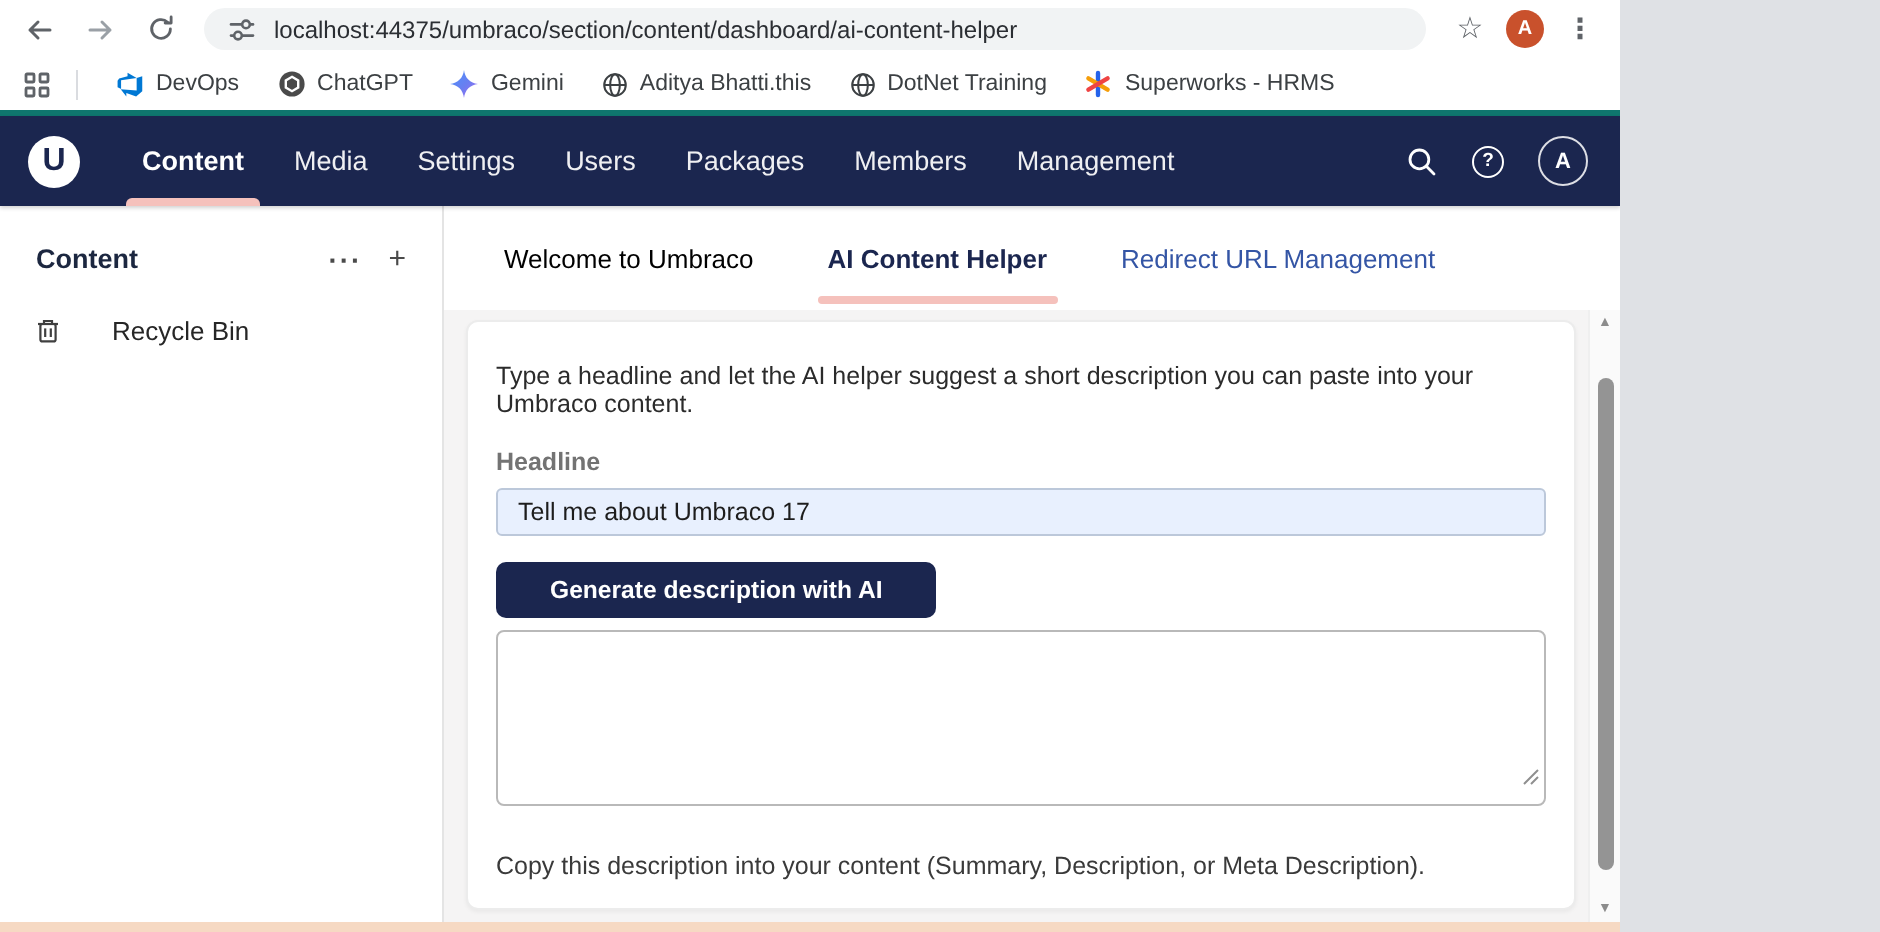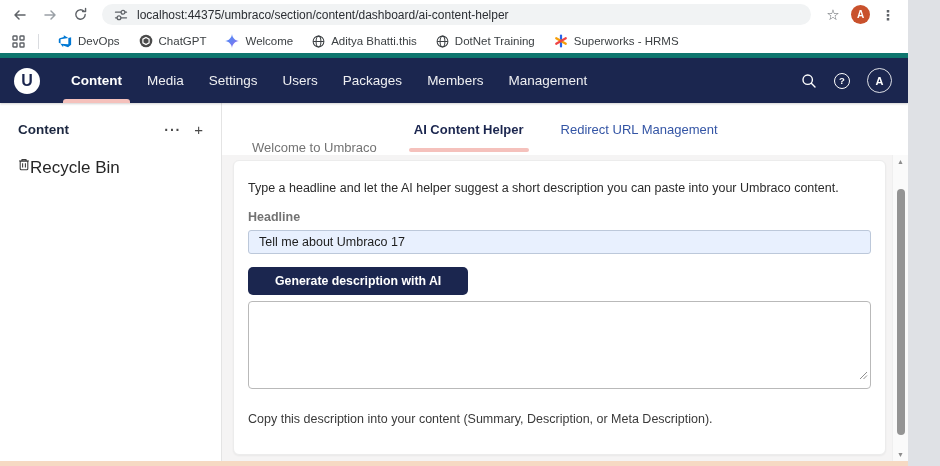--- a/index.html
+++ b/index.html
@@ -5,7 +5,7 @@
   * { margin:0; padding:0; box-sizing:border-box; }
   html,body { background:#dfe1e5; }
   .stage {
-    width:908px; height:466px; position:relative; overflow:hidden;
+    width:810px; height:466px; position:relative; overflow:hidden;
     background:#fff; font-family:"Liberation Sans","DejaVu Sans",sans-serif;
   }
   

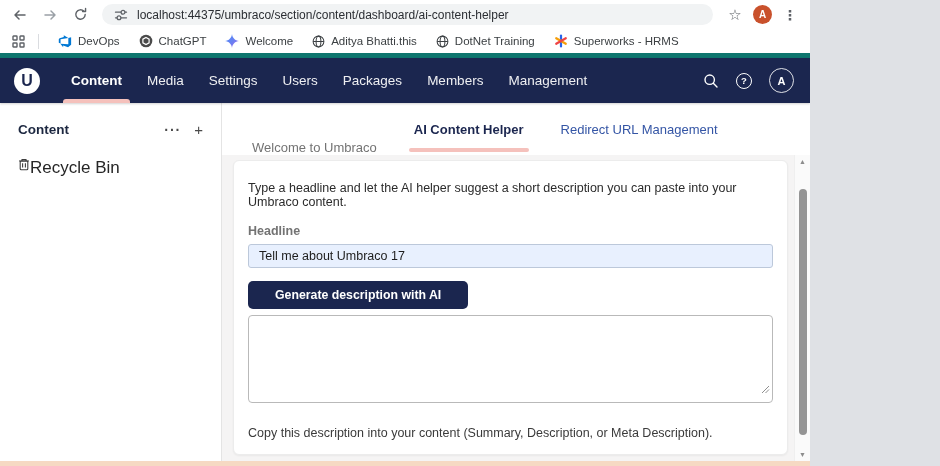--- a/index.html
+++ b/index.html
@@ -17,7 +17,7 @@
   .url { font-size:12px; color:#2b2e33; white-space:nowrap; overflow:hidden; }
   .b-avatar { width:19px; height:19px; border-radius:50%; background:#c9512c; color:#fff; font-size:10px; font-weight:bold; display:flex; align-items:center; justify-content:center; cursor:pointer; }
   
-  .bookmarks { height:29px; display:flex; align-items:center; padding:0 12px; gap:19px; background:#fff; border-bottom:5px solid #0f766e; }
+  .bookmarks { height:29px; display:flex; align-items:center; padding:0 12px; gap:19px; background:#fff; border-bottom:3px solid #0f766e; }
   .bm { display:flex; align-items:center; gap:6px; font-size:11.5px; color:#3c4043; cursor:pointer; white-space:nowrap; }
   .bm-sep { width:1px; height:15px; background:#dadce0; margin-left:-6px; }
   .apps { display:flex; align-items:center; cursor:pointer; }

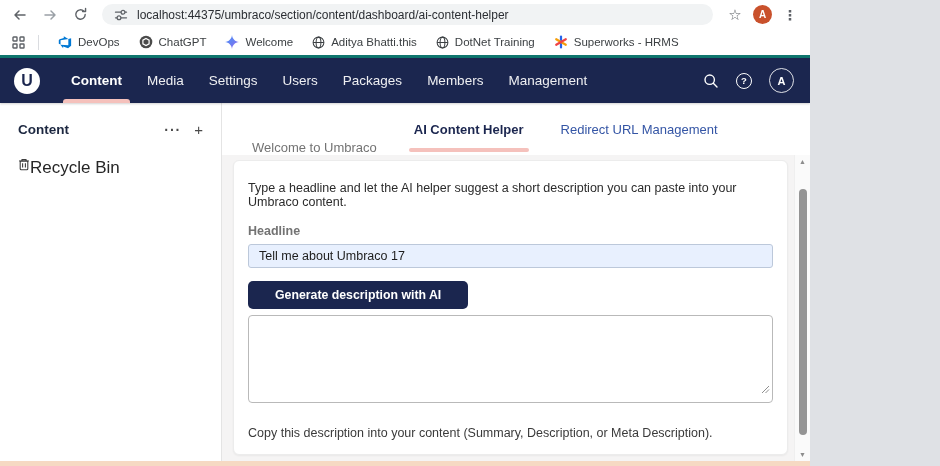--- a/index.html
+++ b/index.html
@@ -147,7 +147,7 @@
             <path d="M7 0C7.4 3.9 10.1 6.6 14 7 10.1 7.4 7.4 10.1 7 14 6.6 10.1 3.9 7.4 0 7 3.9 6.6 6.6 3.9 7 0Z" fill="url(#gg)"></path>
           </svg>
         </span>
-      <span>Welcome</span>
+      <span>Gemini</span>
     </span>
     <span class="bm">
       <span style="display:flex;">

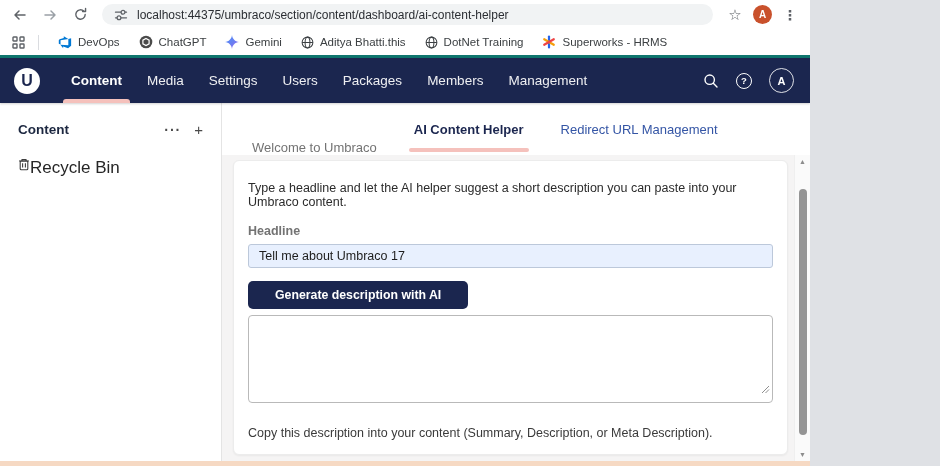--- a/index.html
+++ b/index.html
@@ -255,7 +255,7 @@
 
     <div class="main">
       <div class="tabs">
-        <span class="tab" style="color: #737373; align-items: flex-end;">
+        <span class="tab" style="color: #000000;">
             <span>Welcome to Umbraco</span>
           </span>
         <span class="tab active">

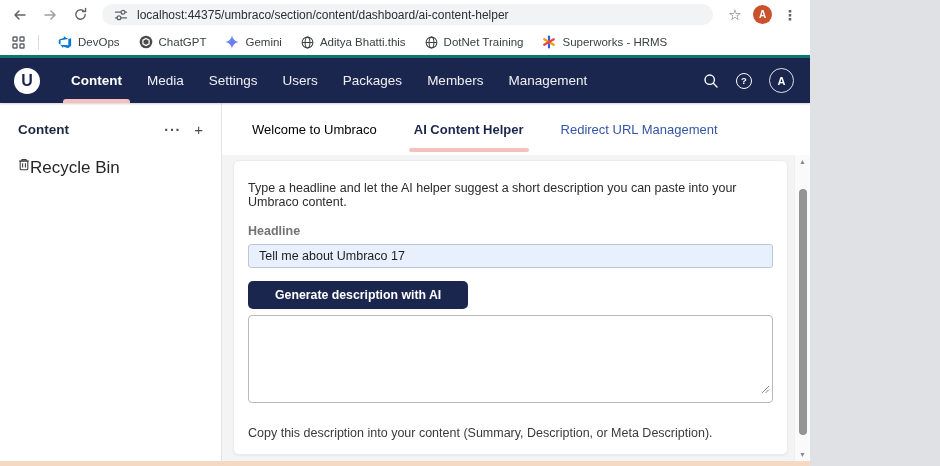--- a/index.html
+++ b/index.html
@@ -40,7 +40,7 @@
   .side-actions { margin-left:auto; display:flex; align-items:center; gap:13px; color:#4a4a4a; }
   .side-more { font-size:14px; font-weight:bold; letter-spacing:1px; cursor:pointer; line-height:1; }
   .side-plus { font-size:15px; cursor:pointer; line-height:1; }
-  .side-item { display:flex; align-items:flex-start; gap:0; padding:11px 18px; font-size:17px; color:#262626; cursor:pointer; }
+  .side-item { display:flex; align-items:center; gap:26px; padding:11px 18px; font-size:13px; color:#262626; cursor:pointer; }
   
   .main { flex:1; display:flex; flex-direction:column; min-width:0; }
   .tabs { height:52px; display:flex; align-items:stretch; gap:37px; padding-left:30px; background:#fff; }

What to do:
Each entry is to be transcribed verbatim, and any picture in it is to be skipped.

Result of this exercise:
--- a/index.html
+++ b/index.html
@@ -5,7 +5,7 @@
   * { margin:0; padding:0; box-sizing:border-box; }
   html,body { background:#dfe1e5; }
   .stage {
-    width:908px; height:466px; position:relative; overflow:hidden;
+    width:810px; height:466px; position:relative; overflow:hidden;
     background:#fff; font-family:"Liberation Sans","DejaVu Sans",sans-serif;
   }
   

--- a/index.html
+++ b/index.html
@@ -17,7 +17,7 @@
   .url { font-size:12px; color:#2b2e33; white-space:nowrap; overflow:hidden; }
   .b-avatar { width:19px; height:19px; border-radius:50%; background:#c9512c; color:#fff; font-size:10px; font-weight:bold; display:flex; align-items:center; justify-content:center; cursor:pointer; }
   
-  .bookmarks { height:29px; display:flex; align-items:center; padding:0 12px; gap:19px; background:#fff; border-bottom:5px solid #0f766e; }
+  .bookmarks { height:29px; display:flex; align-items:center; padding:0 12px; gap:19px; background:#fff; border-bottom:3px solid #0f766e; }
   .bm { display:flex; align-items:center; gap:6px; font-size:11.5px; color:#3c4043; cursor:pointer; white-space:nowrap; }
   .bm-sep { width:1px; height:15px; background:#dadce0; margin-left:-6px; }
   .apps { display:flex; align-items:center; cursor:pointer; }

--- a/index.html
+++ b/index.html
@@ -147,7 +147,7 @@
             <path d="M7 0C7.4 3.9 10.1 6.6 14 7 10.1 7.4 7.4 10.1 7 14 6.6 10.1 3.9 7.4 0 7 3.9 6.6 6.6 3.9 7 0Z" fill="url(#gg)"></path>
           </svg>
         </span>
-      <span>Welcome</span>
+      <span>Gemini</span>
     </span>
     <span class="bm">
       <span style="display:flex;">

--- a/index.html
+++ b/index.html
@@ -255,7 +255,7 @@
 
     <div class="main">
       <div class="tabs">
-        <span class="tab" style="color: #737373; align-items: flex-end;">
+        <span class="tab" style="color: #000000;">
             <span>Welcome to Umbraco</span>
           </span>
         <span class="tab active">

--- a/index.html
+++ b/index.html
@@ -40,7 +40,7 @@
   .side-actions { margin-left:auto; display:flex; align-items:center; gap:13px; color:#4a4a4a; }
   .side-more { font-size:14px; font-weight:bold; letter-spacing:1px; cursor:pointer; line-height:1; }
   .side-plus { font-size:15px; cursor:pointer; line-height:1; }
-  .side-item { display:flex; align-items:flex-start; gap:0; padding:11px 18px; font-size:17px; color:#262626; cursor:pointer; }
+  .side-item { display:flex; align-items:center; gap:26px; padding:11px 18px; font-size:13px; color:#262626; cursor:pointer; }
   
   .main { flex:1; display:flex; flex-direction:column; min-width:0; }
   .tabs { height:52px; display:flex; align-items:stretch; gap:37px; padding-left:30px; background:#fff; }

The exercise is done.